● **YOUR ASSIGNMENT**
Skip the pictures. Set down, word for word, the lines from the start of the material up to and including the line with "JANE10 | LastName: DOE01 -> DOE10".

● **MATERIAL PROVIDED**

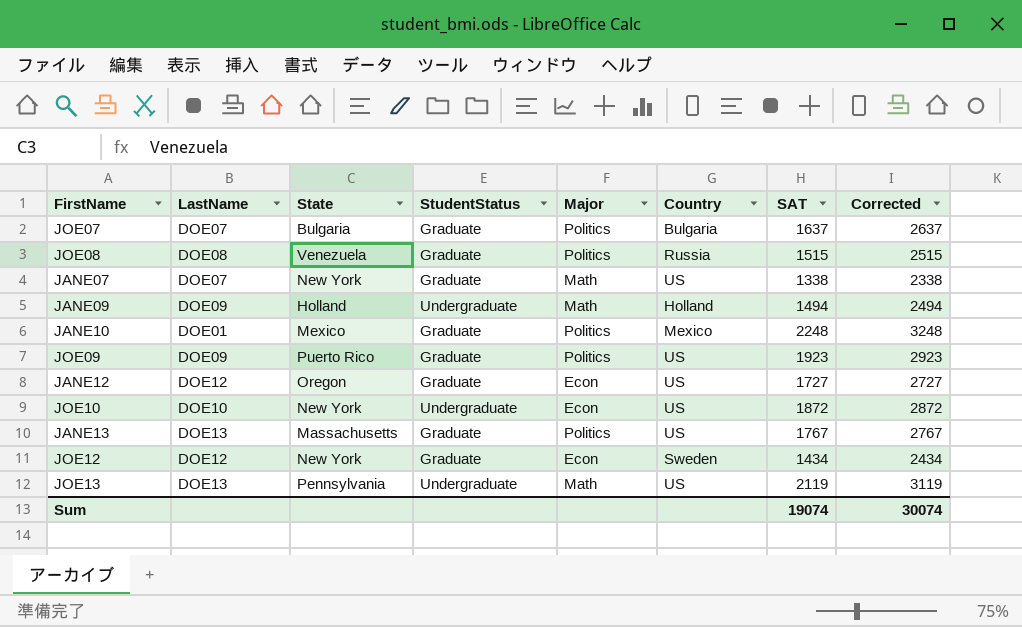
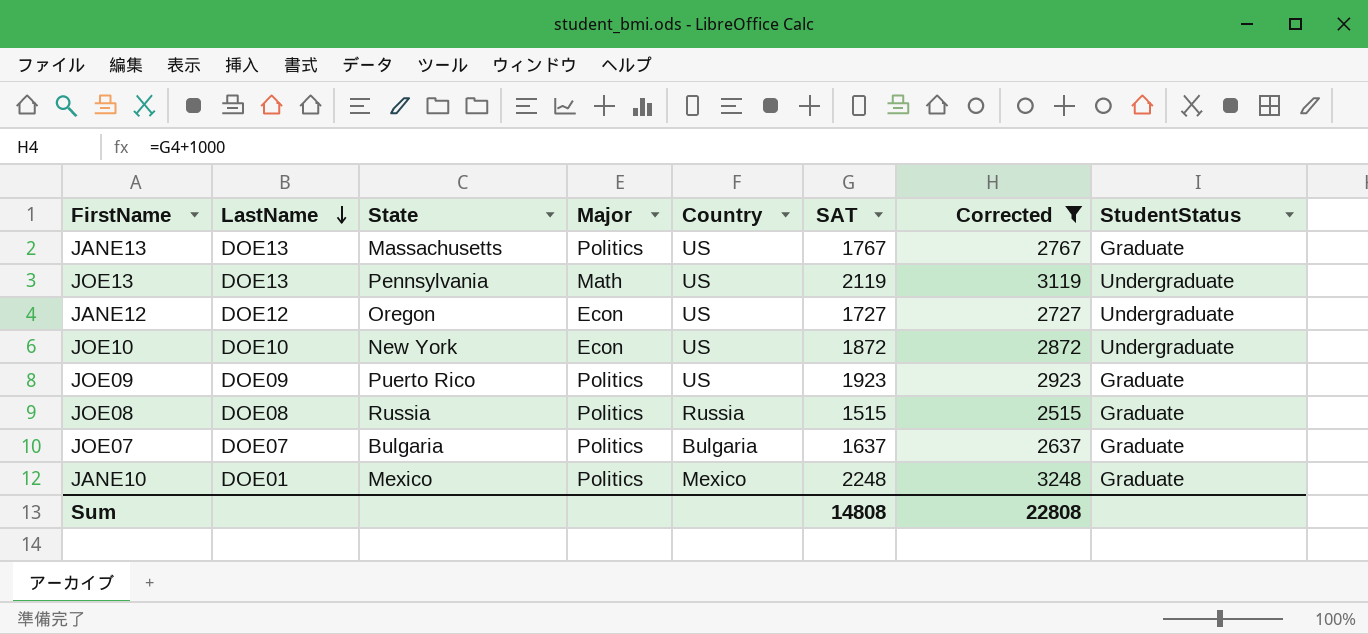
filter: none -> Corrected >= 2515
row order: none -> LastName descending
column StudentStatus | position: 4 -> 8
JANE12 | StudentStatus: Graduate -> Undergraduate
JOE08 | State: Venezuela -> Russia
Sum | SAT: 19074 -> 14808
Sum | Corrected: 30074 -> 22808

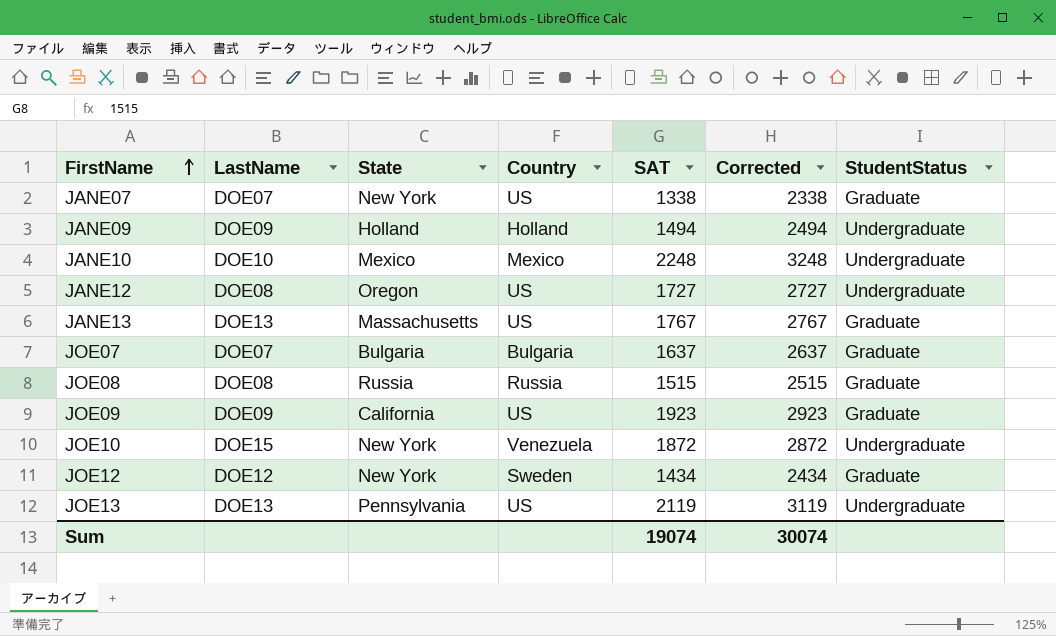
filter: Corrected >= 2515 -> none
row order: LastName descending -> FirstName ascending
column Major | position: 4 -> none
JANE10 | LastName: DOE01 -> DOE10
JANE10 | StudentStatus: Graduate -> Undergraduate
JANE12 | LastName: DOE12 -> DOE08
JOE09 | State: Puerto Rico -> California
JOE10 | LastName: DOE10 -> DOE15
JOE10 | Country: US -> Venezuela
Sum | SAT: 14808 -> 19074
Sum | Corrected: 22808 -> 30074

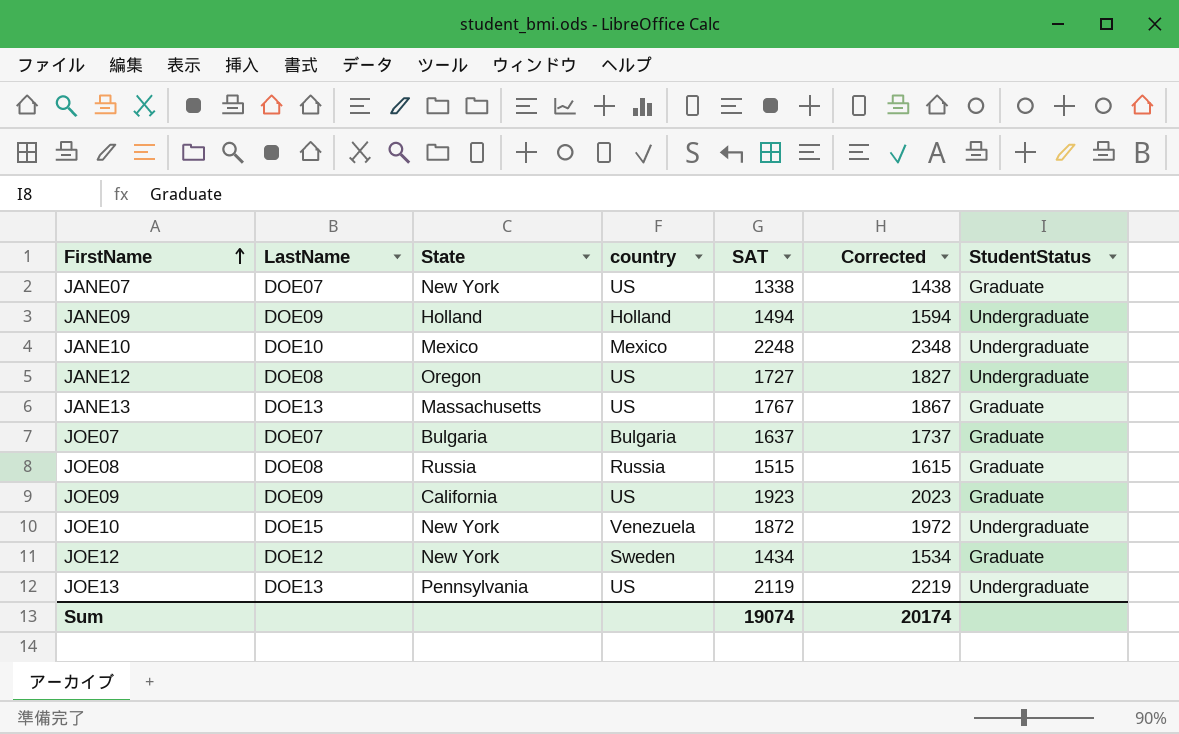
column name: Country -> country
column Corrected | formula: [SAT] + 1000 -> [SAT] + 100
Sum | Corrected: 30074 -> 20174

● **TASK OUTPUT**
filter: none -> Corrected >= 2515
row order: none -> LastName descending
column StudentStatus | position: 4 -> 8
JANE12 | StudentStatus: Graduate -> Undergraduate
JOE08 | State: Venezuela -> Russia
Sum | SAT: 19074 -> 14808
Sum | Corrected: 30074 -> 22808

filter: Corrected >= 2515 -> none
row order: LastName descending -> FirstName ascending
column Major | position: 4 -> none
JANE10 | LastName: DOE01 -> DOE10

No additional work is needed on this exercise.